Good morning on the cruelest day: Tuesday, November 16, 2021: National Fast Food Day.
Party with your bear! (More bears to come in the next post.)
News of the Day:
*Yesterday Biden signed the $1 trillion infrastructure bill, which must have passed the Senate quickly. I guess the Republicans were bipartian enough not oppose it unanimously, because they could have used the filibuster. Now I’ve often read that the filibuster can actually be bypassed by using the ‘”reconciliation” process, but I don’t know if that’s kosher—nor do I even know how it works. Someone please explain below. At any rate, the NYT touts this as not only helping the country, which it does, but also puts us more even with China, which is something I’m not hugely worried about. Here’s what the bill will do:
$73 billion for the electricity grid.
Upgrades to the country’s power systems that, among other things, will help the grid carry renewable energy.
$66 billion for rail.
A significant investment in Amtrak, which has a major maintenance backlog, as well as funding for new rail lines and upgrades to existing ones.
$65 billion for broadband.
Funding to provide high-speed internet access to hard-to-reach populations, including Native American communities.
$47 billion for climate resiliency.
New funding aimed at combating wildfires and preparing coastal regions for more frequent hurricanes and flooding.

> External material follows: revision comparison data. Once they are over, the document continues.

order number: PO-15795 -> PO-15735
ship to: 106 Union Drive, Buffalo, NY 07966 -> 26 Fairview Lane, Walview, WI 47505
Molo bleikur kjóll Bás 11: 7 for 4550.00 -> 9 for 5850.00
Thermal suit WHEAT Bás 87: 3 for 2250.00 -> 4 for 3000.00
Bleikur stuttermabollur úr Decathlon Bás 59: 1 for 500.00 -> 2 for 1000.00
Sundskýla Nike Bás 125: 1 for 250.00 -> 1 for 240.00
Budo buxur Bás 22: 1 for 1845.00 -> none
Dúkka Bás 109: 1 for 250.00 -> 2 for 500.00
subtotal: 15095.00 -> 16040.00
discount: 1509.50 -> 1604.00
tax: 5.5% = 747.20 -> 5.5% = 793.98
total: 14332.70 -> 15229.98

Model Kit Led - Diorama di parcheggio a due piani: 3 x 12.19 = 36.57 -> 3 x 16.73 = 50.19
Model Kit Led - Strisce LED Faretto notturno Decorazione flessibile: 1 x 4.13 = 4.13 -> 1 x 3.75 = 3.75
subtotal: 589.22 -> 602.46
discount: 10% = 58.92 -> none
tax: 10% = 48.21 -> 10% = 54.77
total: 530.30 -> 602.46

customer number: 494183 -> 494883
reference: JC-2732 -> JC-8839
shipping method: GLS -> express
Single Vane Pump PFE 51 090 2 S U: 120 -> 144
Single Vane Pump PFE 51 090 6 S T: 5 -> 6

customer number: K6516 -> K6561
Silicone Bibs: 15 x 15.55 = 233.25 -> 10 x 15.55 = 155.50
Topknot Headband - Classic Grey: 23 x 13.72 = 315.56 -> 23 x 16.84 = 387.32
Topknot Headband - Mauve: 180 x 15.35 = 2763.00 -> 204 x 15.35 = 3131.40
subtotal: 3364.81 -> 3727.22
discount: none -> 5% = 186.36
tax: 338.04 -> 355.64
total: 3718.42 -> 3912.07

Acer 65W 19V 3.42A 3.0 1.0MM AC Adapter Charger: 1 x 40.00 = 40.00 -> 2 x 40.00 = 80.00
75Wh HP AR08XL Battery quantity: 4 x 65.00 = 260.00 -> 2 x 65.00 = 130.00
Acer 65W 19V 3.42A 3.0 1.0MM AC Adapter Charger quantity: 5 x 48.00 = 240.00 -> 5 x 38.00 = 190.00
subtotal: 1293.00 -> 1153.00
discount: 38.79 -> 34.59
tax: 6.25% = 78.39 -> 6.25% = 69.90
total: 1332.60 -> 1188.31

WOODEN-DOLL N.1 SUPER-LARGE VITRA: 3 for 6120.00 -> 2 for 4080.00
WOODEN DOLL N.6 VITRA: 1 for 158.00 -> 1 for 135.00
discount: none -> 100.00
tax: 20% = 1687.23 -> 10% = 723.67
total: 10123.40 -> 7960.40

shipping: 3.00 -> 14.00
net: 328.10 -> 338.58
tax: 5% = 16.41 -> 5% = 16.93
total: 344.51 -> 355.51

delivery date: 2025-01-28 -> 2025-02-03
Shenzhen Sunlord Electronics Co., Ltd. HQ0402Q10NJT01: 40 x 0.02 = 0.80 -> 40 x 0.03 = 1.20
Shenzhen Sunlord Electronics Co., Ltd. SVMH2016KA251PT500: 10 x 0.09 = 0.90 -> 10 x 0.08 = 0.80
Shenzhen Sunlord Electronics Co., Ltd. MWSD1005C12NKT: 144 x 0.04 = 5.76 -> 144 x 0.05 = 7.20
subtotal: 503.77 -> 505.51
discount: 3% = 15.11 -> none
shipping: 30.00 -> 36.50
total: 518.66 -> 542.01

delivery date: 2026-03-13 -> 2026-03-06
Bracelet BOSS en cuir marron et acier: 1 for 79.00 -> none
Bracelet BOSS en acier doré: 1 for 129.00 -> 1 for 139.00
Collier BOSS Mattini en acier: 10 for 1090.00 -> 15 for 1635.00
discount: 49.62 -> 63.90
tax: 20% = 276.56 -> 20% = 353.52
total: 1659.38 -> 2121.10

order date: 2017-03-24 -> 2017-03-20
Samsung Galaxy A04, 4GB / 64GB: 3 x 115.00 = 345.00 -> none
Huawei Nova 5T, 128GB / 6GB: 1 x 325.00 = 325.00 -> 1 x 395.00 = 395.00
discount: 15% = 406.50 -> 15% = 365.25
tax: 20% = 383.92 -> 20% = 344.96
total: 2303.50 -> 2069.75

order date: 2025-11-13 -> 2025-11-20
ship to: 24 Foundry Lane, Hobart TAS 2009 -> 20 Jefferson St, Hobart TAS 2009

$21 billion for environmental projects.
Increased funds for cleaning up abandoned mines, contaminated waterways and other polluted sites overseen by the Environmental Protection Agency.
$15 billion for removing lead service lines.
Modernizing water systems to address contaminated drinking water that has affected multiple large population centers.
$7.5 billion for electric vehicles.
Increasing the availability of charging stations across the country, which is part of Mr. Biden’s pledge to build 500,000 stations nationwide.
$2 billion for underserved rural areas.
A grant program aimed at expanding transportation projects in rural areas.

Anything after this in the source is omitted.